Copy, exactly as written, the lines that begin at the one containing "text: Social ->" and end at the one containing "text: Sep ->". Skip any pictures in the data below.

> [Records shown]:
Segment Open

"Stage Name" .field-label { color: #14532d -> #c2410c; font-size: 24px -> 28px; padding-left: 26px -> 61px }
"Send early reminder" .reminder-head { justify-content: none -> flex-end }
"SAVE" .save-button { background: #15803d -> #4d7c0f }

Segment Closed
Segment Open

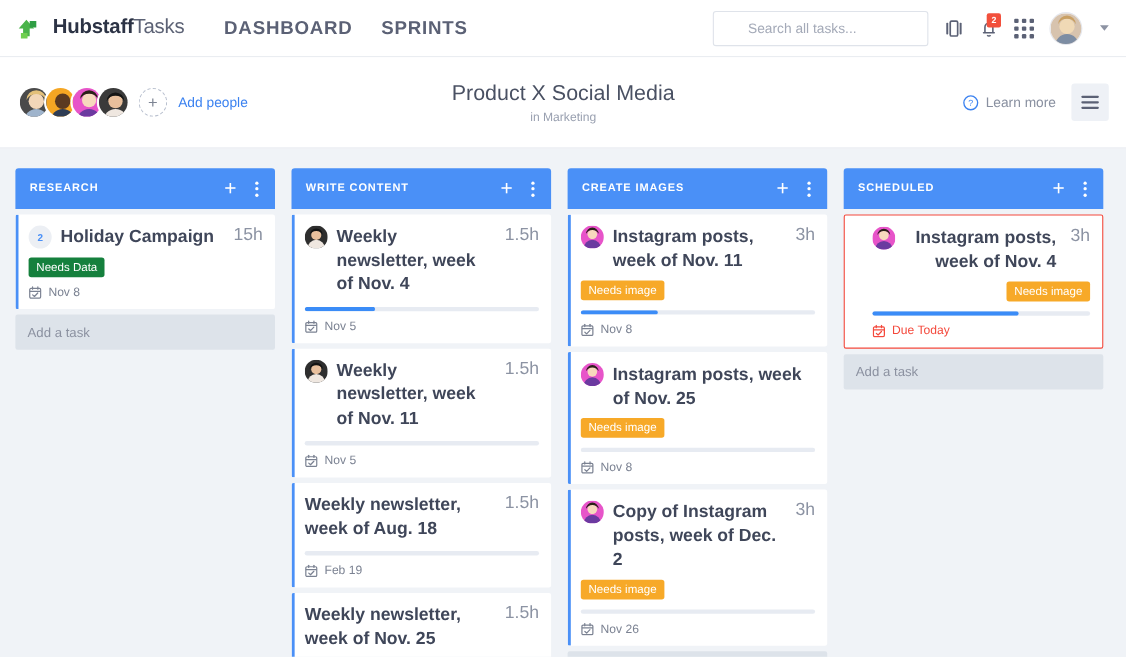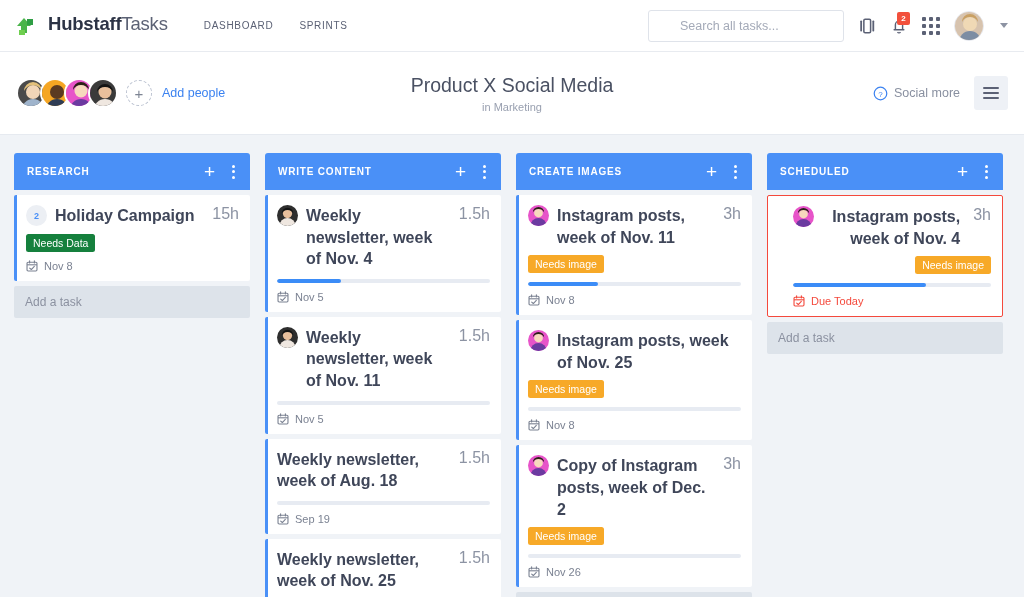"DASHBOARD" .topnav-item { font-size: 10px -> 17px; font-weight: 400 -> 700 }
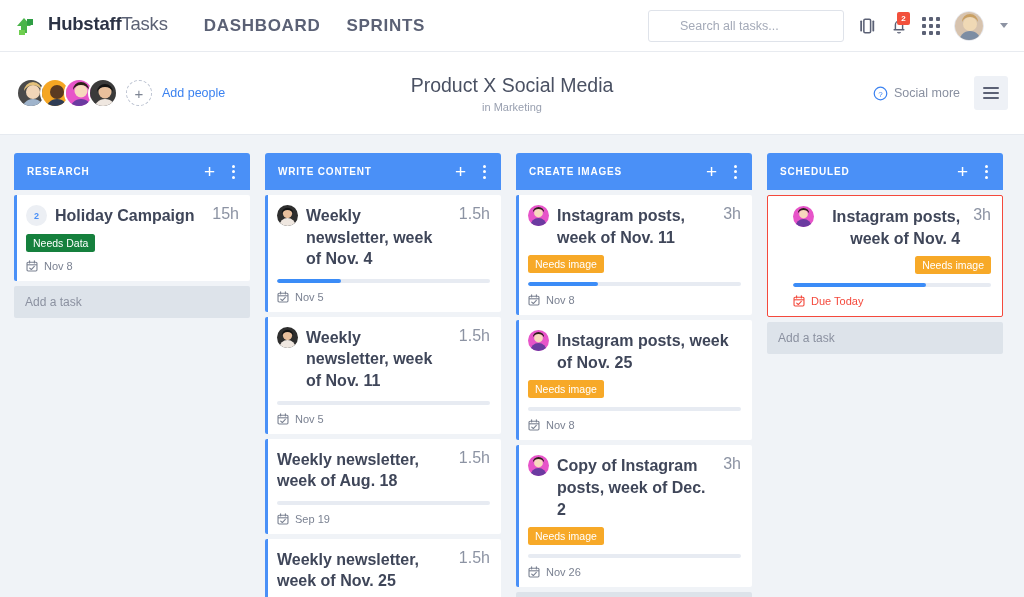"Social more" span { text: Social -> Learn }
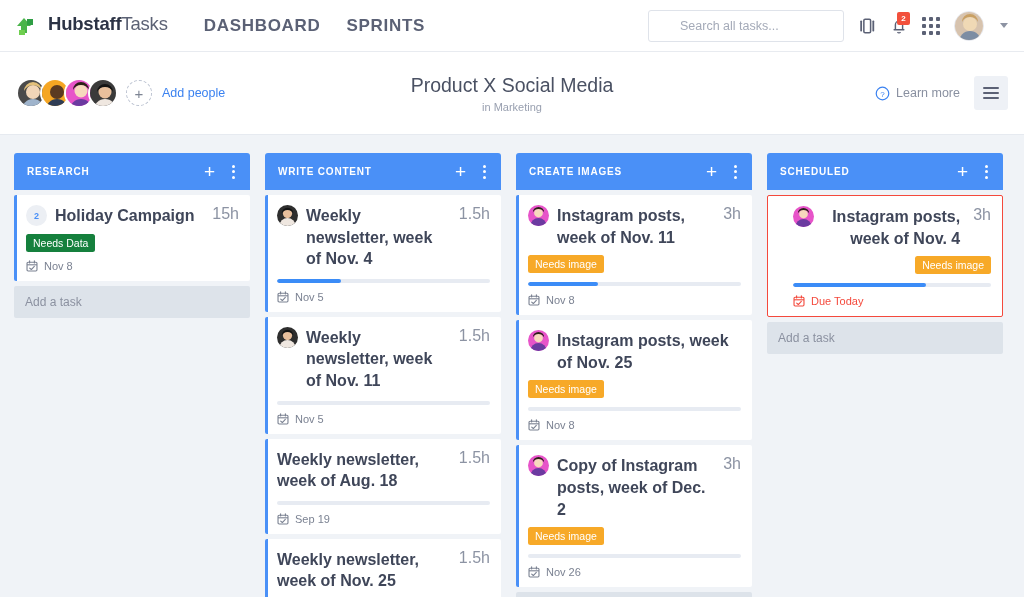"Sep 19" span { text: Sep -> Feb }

Segment Closed
Segment Open

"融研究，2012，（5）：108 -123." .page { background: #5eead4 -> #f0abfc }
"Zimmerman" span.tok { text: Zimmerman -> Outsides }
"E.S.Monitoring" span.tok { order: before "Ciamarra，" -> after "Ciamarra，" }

Segment Closed

> [Answer for the task]:
"Social more" span { text: Social -> Learn }
"Sep 19" span { text: Sep -> Feb }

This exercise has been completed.